After only a few years I moved my office around the corner to Oregon Street and eventually into a home office. These days I still enjoy communicating in written form. Today it is mostly conveyed over email. My barrage of words often badgers unsuspecting recipients. They must sift through the paragraphs looking for useful information. I suspect some give up, dead soldiers littering the path of readers doing their best to fight the good fight.
In her book Walking on Water, Madeleine L’Engle discloses her opinion on God’s gifting to each of us. We are encouraged to believe, celebrate, and create because we are all image-bearers of the Creator. Do you feel that little bird trapped inside you, yearning to fly free and use the gifts given to you to make music, paint, weave baskets, knit words? I do. We rejoice with you when we see, hear, taste, smell, and touch the mysterious gifts that come from inside you. It is a beautiful revelation to see how God uses you and me.

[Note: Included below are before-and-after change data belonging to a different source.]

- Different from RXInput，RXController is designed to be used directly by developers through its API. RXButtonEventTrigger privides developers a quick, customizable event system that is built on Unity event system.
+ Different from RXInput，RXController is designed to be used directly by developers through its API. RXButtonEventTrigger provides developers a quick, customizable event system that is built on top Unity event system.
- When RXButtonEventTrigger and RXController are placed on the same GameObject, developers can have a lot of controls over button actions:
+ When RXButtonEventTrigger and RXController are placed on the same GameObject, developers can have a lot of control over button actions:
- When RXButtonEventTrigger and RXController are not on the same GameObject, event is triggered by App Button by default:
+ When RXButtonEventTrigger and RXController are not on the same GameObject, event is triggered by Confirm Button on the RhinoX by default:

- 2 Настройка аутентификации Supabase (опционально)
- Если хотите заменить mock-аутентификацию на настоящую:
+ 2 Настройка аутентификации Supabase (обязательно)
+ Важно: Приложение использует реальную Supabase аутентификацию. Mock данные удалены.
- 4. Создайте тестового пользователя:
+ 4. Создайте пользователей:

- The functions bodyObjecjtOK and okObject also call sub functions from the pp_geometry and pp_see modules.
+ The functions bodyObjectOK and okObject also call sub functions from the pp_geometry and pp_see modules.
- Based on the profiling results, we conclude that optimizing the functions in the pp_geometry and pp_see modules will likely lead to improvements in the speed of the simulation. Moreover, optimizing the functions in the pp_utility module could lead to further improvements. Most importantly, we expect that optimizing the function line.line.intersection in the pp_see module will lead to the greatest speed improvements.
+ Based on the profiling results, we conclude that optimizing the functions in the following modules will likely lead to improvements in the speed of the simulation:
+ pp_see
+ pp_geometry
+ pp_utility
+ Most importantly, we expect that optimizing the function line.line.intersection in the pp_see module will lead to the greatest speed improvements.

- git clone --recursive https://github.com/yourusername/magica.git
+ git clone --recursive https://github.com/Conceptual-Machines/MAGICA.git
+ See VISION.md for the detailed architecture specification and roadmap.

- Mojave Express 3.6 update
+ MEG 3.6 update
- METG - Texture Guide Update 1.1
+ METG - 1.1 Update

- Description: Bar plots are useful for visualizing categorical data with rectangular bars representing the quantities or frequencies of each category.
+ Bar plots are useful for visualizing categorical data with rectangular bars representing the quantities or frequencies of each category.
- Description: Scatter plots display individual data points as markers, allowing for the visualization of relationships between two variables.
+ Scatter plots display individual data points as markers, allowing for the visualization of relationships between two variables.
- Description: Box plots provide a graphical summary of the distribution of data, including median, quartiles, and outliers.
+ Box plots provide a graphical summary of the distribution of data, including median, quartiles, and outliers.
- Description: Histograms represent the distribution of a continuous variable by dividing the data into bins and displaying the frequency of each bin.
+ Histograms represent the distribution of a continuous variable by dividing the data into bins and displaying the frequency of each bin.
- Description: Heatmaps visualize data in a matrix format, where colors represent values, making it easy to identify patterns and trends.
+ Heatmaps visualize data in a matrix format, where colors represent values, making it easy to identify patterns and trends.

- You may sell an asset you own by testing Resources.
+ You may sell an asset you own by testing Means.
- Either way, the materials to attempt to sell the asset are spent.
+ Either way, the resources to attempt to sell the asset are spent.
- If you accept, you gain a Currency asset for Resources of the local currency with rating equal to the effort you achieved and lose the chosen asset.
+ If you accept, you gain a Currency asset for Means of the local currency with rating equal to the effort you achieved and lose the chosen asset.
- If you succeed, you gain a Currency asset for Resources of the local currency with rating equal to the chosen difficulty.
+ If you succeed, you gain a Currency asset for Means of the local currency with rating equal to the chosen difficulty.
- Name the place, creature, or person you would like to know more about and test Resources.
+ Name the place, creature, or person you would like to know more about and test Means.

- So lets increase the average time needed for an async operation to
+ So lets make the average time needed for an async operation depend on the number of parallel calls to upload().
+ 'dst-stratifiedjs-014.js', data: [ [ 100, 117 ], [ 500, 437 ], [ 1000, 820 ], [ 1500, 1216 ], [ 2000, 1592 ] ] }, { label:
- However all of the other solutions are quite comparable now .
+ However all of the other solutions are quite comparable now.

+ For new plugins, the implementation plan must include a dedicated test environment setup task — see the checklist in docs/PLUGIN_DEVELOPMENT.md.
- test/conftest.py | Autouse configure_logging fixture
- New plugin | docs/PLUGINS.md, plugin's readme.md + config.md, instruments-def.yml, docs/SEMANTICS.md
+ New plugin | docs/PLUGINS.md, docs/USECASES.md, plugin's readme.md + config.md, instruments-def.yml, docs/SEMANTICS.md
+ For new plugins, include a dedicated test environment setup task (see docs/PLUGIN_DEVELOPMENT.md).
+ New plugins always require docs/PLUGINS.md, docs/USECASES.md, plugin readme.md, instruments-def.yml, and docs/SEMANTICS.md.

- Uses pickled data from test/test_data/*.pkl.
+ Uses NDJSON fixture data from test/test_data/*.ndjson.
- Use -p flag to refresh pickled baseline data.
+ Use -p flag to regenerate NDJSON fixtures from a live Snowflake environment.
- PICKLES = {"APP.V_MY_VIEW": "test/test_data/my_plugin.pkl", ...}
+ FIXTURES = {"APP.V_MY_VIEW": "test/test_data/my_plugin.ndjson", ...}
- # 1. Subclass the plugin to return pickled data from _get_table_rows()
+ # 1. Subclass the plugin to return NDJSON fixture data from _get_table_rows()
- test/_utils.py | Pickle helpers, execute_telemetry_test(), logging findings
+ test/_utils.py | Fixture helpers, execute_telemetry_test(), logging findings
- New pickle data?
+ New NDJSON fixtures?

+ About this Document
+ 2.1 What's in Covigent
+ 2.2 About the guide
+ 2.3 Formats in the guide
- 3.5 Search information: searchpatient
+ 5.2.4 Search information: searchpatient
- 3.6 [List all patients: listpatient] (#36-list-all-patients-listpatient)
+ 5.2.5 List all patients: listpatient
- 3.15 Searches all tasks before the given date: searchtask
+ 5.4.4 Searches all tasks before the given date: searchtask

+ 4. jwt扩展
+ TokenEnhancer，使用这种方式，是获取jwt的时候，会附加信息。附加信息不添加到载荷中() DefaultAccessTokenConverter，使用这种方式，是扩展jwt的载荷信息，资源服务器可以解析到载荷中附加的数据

If God shines through us in this curious way, why doesn’t he blast us with his luminous power, spray us with the firehose of His wonder and power, and force his mighty sparkle through our fingertips like Spiderman with webs of superhero skill? I sit addressing the laptop, fingers poised over the keyboard, and wait. And wait. And wait. I lift up my eyes to the mountains—where does my inspiration come from? My inspiration comes from the Lord, the Maker of heaven and earth. It comes from the One to whom one day is as a thousand years and a thousand years as one day. Oh boy.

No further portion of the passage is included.